Superb Creative Artist - Another look at how John Innes used a pen to create form and shadow in an action picture.

Not to mention depth, perspective, dust, atmosphere...

And the coiled body mass of a leaping horse, and a straining driver inside his uniform...

Oh, and don't forget the noise John Innes gets you to hear - horses whinnying as they leap and come crashing down, harness leather creaking, chains clinking, hoofs pounding, whip cracking, driver yelling... and overall the buzzing of bullets cutting the air, and slapping into horse flesh...

Some may feel the stirring of emotion, from the killing of helpless horses...

All done with black ink only, and one thin pen, but the enormous talent of a truly creative artist - John Innes.

Now go find any of this below in this - is it any wonder? - "untitled" work by Canadian modernist artist Riopelle.

Actually we may be confused here. Perhaps this was actually done by famed Canadian painter Emily Carr's pet monkey, Woo... OK, admittedly, perhaps on a bad day. We're not sure.

But we are sure it is not capturing a fine Canadian heritage moment, or a stirring human drama documenting the people, places, and events of a major conflict and battlefield tragedy which saw scores of horses and scores of men cut down.

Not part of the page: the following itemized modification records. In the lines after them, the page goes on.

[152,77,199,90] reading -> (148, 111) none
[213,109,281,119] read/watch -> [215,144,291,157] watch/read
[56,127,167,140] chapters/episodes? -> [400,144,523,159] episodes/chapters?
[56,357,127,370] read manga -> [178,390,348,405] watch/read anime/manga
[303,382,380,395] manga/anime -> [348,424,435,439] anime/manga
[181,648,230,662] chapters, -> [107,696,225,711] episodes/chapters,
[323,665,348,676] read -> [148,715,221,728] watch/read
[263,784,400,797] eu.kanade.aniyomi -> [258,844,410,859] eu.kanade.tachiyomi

We actually believe that Riopelle has "lost it" - the chance to create a Great Canadian Heritage Moment... choosing instead to merely waste his time doing "decorator" art for some corporate executive washroom wall...

Great Canadian Heritage Treasure

A fabulous Victorian pen and ink drawing from another master artist, Canadian John Innes, who drew this in the patriotic frenzy in the opening months of the Boer War, when everyone in the British Empire was transfixed with the celebrated Loss of the Guns at Colenso, in December, 1899.

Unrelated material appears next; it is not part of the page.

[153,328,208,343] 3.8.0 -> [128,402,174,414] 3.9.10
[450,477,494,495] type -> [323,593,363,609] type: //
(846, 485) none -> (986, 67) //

It was one of the three huge British defeats at the hands of the Boers, during Black Week, but British and Canadian artists snatched victory from the jaws of defeat by concentrating on the heroics, instead of the awful losses, and the actual retreat of the British Army from the site.

Refashioning the truth to fool the masses, in effect, turning defeats into victory, is still, in 2010, the main job of journalists and media calumnists, who are working overtime for their rich bosses to make it look like the Canadian Forces and their NATO partners are actually winning a war against those dastardly Muslims in Afghanistan, when, in fact, they have lost more men, territory, and hearts and minds, with every passing year.

Journalists go overboard - hell it's why their bosses pay them well - to hide the fact that the enormous expenditure of Canadian men and treasure, spent to exterminate the "detestable murderers and scumbags," as the Muslims were called by Canadian General Rick Hillier, was a total waste and failure. And to hide the fact that the Taliban, far from being exterminated, will be part of the Government of Afghanistan long after NATO is sent packing in dismal defeat and disgrace.

But saying that is not how the media columnists will earn their pay... Those crafty calumnists, are staying up late, these days, figuring out how to snatch victory from the jaws of defeat...


Pen and Ink Drawing, The Loss of the Guns (at Colenso) - John Innes

Orig. drawing - Image Size - 33 x 49 cm
Found - London, ON

Hallowed Ground - Canadian historian John Goldi stands in exactly the spot where the driver in the sketch is trying to control the horses on the battlefield at Colenso, South Africa.

The stone blocks mark where each gun team of horses was shot down during the battle.

Eight Victoria Crosses were won on this battlefield, the second biggest haul on one spot in British history.